Do our tonsils absorb nanoplastics?

In a recent perspective article published in the Frontiers in Nanotechnology journal, researchers examined if the tonsils absorb nanoplastics.

Study: The forgotten tonsils—does the immune active organ absorb nanoplastics? Image Credit: jaojormami/Shutterstock
Study: The forgotten tonsils—does the immune active organ absorb nanoplastics? Image Credit: jaojormami/Shutterstock

Background

Nano and microplastics are ingested and inhaled by humans through different routes, with air inhalation and ingestion likely being the main routes. While microplastics are plastic particles below 5mm, nanoplastics are those broken down into 1 to 100nm, i.e., sizes exceptionally small. In addition, their impacts on the human body and immune system are unknown. 

Existing reports have considered food and air exposure scenarios of nanoplastics involving lungs, blood, and intestine. The fact that plastic particles also pass through the throat, nose, and oral cavity has been disregarded so far. 

The tonsils are an immunologically crucial tissue in the oral cavity where inhaled and ingested substances are incorporated via crypts with the ability to capture substances and trigger early immunologic responses. However, there is little research on the micro and nanoparticles incorporation in the tonsils.

About the study

In the current work, the researchers introduced the tonsils as a possibly highly intriguing tissue to study the presence of nano and microplastic particles in the human body. They also discussed the lessons discovered when creating a technique for reisolating and identifying nanoplastics from tonsil tissue, which may be beneficial for future method advancements involving the identification of nanoplastics in tonsils and other tissues in general.

In preliminary analyses, the researchers used density-based separation and concentration to optimize the breakdown of tonsil tissues and attempted to recover added polystyrene nanoparticles. They monitored the polystyrene using Fourier-transformed infrared spectroscopy (FTIR). The experimental design was based on well-known methodologies for extracting microplastics from organisms. However, the authors adapted them to separate and characterize the size of nanoplastics.

Results and discussions 

The authors of the present report argued that the tonsil was a very relevant tissue to evaluate the nano and microplastic human exposure and immune reaction.
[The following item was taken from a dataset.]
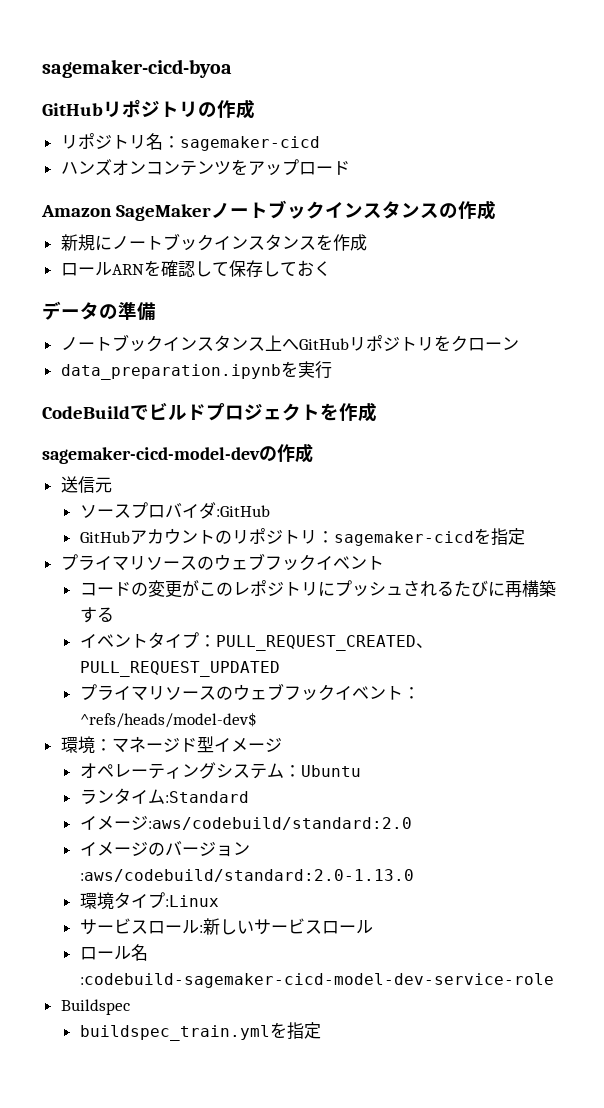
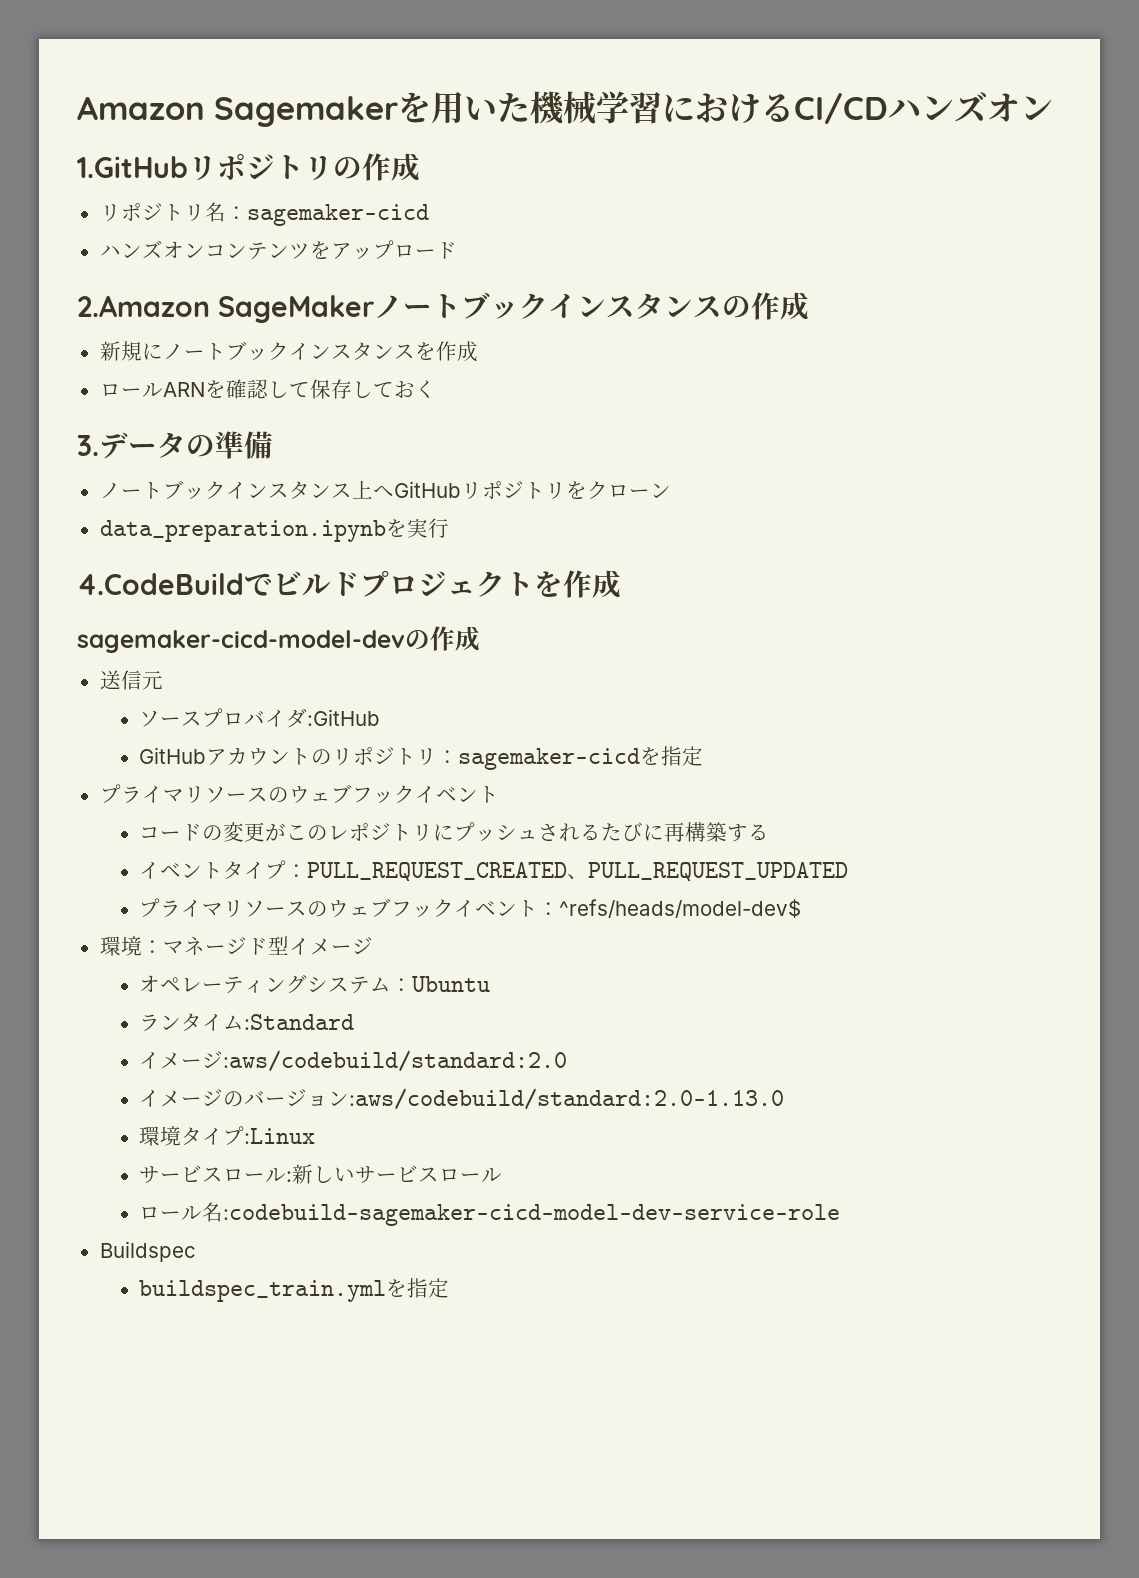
[42,59,232,78] [42,103,103,116] sagemaker-cicd-byoa // GitHub -> [77,91,1053,127] [77,156,188,178] Amazon Sagemakerを用いた機械学習におけるCI/CDハンズオン // 1.GitHub
[41,205,112,217] Amazon -> [77,295,210,317] 2.Amazon
(331, 268) none -> [77,435,99,456] 3.
[42,406,130,419] CodeBuild -> [77,573,244,595] 4.CodeBuild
Compared to larger particles and bulk materials, nanoscale particles are known to pass through natural barriers and affect biology in distinct ways. Therefore, the team noted that it was crucial to establish experimental techniques for locating and identifying nanoplastics in the tonsils, even if it is challenging.

The researchers aimed to discover polylactic acid nanoparticles to refine their technology further. Furthermore, they planned to employ breakdown nanoplastics originating from polyethylene terephthalate (PET), polyethylene (PE), and polylactide (PLA). These will be produced by the size-fractionated mechanical breakdown of typical polymers utilized in the daily life of humans, as reported in two prior investigations by Ekvall and the team. This approach will allow the exploration of the potential existence of nano and microplastics and their consequences on the lymph system, tonsils, and immune reactions.

The authors stated that their proposed method was a first step in determining whether nanoplastic particles are taken up by the tonsils, whether they are transported throughout the body, and whether there are any potential immune and other reactions. Future environmental medicine should pay close attention to this problem since it could have significant consequences on human health that are now unknown. 

The investigators contend that linking isolated particles with a proven size in the nanoscale range with a chemical characterization was required to assert the existence of nanoplastics in organic samples. Nevertheless, the study results indicate that this could not be feasible because of polymer modification. 

The scientists stated that accepting a less straightforward solution might be necessary for the time being. One possible technique was the filtration of breakdown tissue using filters possessing a cut-off at 1 µm or below, extracting the plastics utilizing solvents, and detecting the dissolved polymers. This method has been investigated for identifying plastics' presence, for instance, in the placenta.

Conclusions

On the whole, in the present study, the scientists introduced the hypothesis that tonsils were a potential entry point for nanoplastics into the human body. They suggested that future investigations should concentrate on probable immune impacts caused by nanoplastics.

The team noted that polystyrene could be identified using FTIR in the tissue breakdown solution in micro- and nano-size but not following density-based separation. In addition, they mentioned that the extensive chemical changes of the polymers during the conventional tissue breakdown technique might make the separation and identification of small nano and microplastics even more challenging than anticipated.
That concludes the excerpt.